O primeiro teste de vôo em Marte será o mais importante, porque irá replicar outro conduzido anteriormente dentro de uma câmera de vácuo no JPL. “Ele decola, faz  um vôo lateral modesto, volta e pousa” diz Aung. “É extremamente importante, porque isso vai confirmar todos os nossos modelos — todos os testes que fizemos na Terra”. 

  Após esse batismo, os voos de Ingenuity devem ficar um pouco mais ousados, e a aeronave deve chegar  mais alto e mais longe, lateralmente, antes de retornar para pousar. “Há um ditado na comunicação da aviação de que a única coisa mais empolgante do que decolar uma aeronave é pousar com ela novamente”, diz Håvard Grip, piloto principal do Ingenuity. “Eu acredito que esse é o caso aqui”. 

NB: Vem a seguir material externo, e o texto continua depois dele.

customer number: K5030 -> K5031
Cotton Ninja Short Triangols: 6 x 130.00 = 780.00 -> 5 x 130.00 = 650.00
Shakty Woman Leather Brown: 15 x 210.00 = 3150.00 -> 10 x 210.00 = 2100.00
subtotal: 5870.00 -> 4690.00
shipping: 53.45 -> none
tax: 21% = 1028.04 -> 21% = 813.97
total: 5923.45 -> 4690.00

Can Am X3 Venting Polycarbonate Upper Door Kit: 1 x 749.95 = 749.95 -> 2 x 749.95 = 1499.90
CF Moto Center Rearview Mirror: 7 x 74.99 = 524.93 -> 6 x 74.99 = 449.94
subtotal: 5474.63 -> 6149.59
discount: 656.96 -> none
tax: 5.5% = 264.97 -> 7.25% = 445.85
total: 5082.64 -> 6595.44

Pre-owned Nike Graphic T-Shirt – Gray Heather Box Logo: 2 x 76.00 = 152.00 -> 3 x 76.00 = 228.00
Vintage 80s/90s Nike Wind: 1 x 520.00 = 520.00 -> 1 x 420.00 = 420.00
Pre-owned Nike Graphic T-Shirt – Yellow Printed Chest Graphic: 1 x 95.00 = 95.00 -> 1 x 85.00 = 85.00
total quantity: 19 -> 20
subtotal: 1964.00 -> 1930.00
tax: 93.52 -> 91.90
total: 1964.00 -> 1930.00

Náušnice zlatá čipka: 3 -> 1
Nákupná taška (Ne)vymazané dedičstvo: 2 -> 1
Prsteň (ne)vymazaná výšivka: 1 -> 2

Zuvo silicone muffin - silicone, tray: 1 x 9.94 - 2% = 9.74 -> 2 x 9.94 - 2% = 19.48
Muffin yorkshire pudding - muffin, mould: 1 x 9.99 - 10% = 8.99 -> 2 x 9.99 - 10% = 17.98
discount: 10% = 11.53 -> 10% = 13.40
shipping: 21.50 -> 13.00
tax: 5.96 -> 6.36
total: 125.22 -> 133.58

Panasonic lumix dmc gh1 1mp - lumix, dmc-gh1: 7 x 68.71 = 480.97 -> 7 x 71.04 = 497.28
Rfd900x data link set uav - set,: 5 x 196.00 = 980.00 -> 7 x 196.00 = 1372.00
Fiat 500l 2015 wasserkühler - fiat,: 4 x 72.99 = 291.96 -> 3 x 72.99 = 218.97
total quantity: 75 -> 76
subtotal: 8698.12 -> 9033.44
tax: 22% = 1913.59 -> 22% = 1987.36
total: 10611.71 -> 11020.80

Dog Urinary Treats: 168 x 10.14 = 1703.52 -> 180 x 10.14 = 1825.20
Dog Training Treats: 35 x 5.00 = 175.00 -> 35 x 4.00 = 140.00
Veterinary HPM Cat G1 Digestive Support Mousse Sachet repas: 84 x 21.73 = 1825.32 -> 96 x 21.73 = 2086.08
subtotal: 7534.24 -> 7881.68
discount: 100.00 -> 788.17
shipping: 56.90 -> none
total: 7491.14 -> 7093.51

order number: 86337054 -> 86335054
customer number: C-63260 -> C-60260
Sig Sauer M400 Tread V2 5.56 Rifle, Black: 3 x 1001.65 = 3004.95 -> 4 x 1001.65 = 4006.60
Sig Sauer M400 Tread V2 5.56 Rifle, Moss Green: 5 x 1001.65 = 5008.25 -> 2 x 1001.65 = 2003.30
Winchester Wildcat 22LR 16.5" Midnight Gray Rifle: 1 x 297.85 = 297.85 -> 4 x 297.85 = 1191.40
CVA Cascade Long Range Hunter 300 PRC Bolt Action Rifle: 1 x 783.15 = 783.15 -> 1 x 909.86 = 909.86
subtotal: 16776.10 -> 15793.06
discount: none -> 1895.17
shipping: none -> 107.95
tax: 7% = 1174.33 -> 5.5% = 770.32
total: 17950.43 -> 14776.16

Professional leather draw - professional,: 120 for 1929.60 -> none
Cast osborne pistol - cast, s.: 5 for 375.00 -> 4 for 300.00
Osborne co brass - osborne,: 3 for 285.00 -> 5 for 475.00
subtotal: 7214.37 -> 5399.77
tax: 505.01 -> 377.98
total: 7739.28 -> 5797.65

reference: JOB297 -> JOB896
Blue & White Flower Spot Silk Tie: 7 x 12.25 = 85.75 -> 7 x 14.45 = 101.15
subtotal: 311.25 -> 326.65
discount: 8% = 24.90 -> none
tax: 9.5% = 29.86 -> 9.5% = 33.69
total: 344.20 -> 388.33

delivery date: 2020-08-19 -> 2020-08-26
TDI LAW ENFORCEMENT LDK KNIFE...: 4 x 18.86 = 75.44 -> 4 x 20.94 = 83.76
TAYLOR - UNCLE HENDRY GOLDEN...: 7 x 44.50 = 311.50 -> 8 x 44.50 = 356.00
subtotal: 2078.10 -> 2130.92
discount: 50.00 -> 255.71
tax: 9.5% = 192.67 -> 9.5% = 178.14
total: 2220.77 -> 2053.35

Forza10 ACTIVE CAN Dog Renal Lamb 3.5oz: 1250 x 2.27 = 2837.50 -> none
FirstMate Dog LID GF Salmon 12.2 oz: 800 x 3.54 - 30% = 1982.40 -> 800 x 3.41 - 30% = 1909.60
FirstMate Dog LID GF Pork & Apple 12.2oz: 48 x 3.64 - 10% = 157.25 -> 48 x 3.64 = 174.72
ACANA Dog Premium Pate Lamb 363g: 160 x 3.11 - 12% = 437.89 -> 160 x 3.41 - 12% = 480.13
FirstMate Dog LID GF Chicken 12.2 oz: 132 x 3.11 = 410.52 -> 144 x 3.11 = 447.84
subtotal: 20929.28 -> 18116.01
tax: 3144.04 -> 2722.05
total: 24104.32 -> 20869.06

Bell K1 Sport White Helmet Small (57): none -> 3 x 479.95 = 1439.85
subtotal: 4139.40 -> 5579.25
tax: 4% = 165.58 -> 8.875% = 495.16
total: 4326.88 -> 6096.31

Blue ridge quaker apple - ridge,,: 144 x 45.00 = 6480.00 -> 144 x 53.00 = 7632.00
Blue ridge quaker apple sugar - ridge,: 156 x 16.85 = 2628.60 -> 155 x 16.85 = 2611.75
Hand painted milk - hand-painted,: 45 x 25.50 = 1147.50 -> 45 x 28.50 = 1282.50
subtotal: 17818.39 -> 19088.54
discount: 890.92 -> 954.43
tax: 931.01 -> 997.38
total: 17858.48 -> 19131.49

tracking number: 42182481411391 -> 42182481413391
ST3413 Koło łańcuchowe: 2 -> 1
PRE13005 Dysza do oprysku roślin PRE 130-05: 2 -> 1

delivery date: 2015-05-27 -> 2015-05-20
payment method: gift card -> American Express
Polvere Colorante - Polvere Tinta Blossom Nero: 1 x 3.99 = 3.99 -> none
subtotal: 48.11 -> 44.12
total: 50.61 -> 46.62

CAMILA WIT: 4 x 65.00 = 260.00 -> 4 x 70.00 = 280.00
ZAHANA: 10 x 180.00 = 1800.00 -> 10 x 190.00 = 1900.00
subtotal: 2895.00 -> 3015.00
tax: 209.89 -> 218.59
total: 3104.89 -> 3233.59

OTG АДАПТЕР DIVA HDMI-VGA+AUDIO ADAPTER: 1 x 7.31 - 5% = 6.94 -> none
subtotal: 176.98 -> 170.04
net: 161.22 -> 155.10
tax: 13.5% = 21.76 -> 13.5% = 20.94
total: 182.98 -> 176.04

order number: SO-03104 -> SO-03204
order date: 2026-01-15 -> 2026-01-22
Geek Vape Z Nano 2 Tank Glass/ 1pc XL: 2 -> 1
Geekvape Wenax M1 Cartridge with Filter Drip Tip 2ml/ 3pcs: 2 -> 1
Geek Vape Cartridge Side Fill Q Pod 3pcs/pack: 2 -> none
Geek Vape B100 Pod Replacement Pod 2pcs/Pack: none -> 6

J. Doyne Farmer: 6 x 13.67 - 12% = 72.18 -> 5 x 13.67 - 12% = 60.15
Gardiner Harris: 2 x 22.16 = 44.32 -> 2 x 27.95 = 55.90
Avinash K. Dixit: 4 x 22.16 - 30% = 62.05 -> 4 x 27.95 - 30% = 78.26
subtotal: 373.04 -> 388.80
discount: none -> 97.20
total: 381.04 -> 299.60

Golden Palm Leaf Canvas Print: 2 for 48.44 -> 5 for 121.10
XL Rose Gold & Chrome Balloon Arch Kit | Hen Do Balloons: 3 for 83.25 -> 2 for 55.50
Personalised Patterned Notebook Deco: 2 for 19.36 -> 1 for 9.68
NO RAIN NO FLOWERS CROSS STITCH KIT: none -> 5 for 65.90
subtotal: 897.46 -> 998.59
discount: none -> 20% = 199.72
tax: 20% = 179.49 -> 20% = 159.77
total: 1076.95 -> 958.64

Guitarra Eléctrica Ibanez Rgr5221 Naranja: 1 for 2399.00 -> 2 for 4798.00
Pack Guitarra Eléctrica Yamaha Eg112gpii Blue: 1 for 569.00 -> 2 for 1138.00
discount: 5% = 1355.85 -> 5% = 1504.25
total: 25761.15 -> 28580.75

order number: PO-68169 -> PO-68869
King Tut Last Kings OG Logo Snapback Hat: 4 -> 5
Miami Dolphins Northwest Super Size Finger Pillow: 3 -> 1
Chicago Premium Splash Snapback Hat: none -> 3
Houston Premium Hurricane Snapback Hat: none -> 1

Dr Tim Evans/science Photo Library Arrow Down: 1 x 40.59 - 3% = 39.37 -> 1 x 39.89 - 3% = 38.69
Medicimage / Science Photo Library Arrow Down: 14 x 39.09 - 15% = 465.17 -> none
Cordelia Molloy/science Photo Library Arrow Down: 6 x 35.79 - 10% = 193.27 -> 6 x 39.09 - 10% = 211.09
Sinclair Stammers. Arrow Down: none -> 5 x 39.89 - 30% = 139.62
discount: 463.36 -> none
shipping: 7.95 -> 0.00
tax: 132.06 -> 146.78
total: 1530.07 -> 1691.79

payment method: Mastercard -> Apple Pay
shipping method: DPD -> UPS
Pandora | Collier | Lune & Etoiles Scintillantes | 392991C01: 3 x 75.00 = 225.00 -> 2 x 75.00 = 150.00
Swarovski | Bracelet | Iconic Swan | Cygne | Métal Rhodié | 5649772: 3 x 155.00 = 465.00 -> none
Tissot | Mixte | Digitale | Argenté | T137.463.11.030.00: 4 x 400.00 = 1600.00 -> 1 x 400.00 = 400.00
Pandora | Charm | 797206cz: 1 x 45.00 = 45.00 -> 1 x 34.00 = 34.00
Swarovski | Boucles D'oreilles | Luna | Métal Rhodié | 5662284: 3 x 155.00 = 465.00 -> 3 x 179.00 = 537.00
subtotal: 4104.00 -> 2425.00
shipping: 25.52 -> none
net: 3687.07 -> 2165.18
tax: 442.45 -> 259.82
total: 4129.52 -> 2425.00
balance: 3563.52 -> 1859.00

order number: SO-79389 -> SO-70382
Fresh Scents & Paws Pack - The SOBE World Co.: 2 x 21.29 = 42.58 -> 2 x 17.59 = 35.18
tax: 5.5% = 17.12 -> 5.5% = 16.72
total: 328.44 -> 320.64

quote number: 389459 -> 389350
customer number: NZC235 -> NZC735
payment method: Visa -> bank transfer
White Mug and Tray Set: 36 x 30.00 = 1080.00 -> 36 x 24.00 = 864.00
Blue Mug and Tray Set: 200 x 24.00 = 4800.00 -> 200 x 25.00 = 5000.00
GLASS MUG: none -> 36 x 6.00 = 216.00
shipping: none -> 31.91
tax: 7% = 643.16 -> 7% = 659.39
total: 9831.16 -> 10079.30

O Ingenuity é uma das três plataformas de demonstração tecnológica planejadas para a missão Marte 2020. A segunda é um sistema autônomo de navegação para evitar ameaças que o Perseverance utilizará durante seu pouso na Cratera Jezero de 45 quilômetros de comprimento. E a terceira é um instrumento chamado Mars Oxygen In-Situ Resource Utilization Experiment (MOXIE), que tentará converter dióxido de carbono da atmosfera em oxigênio, um recurso para missões humanas futuras em Marte.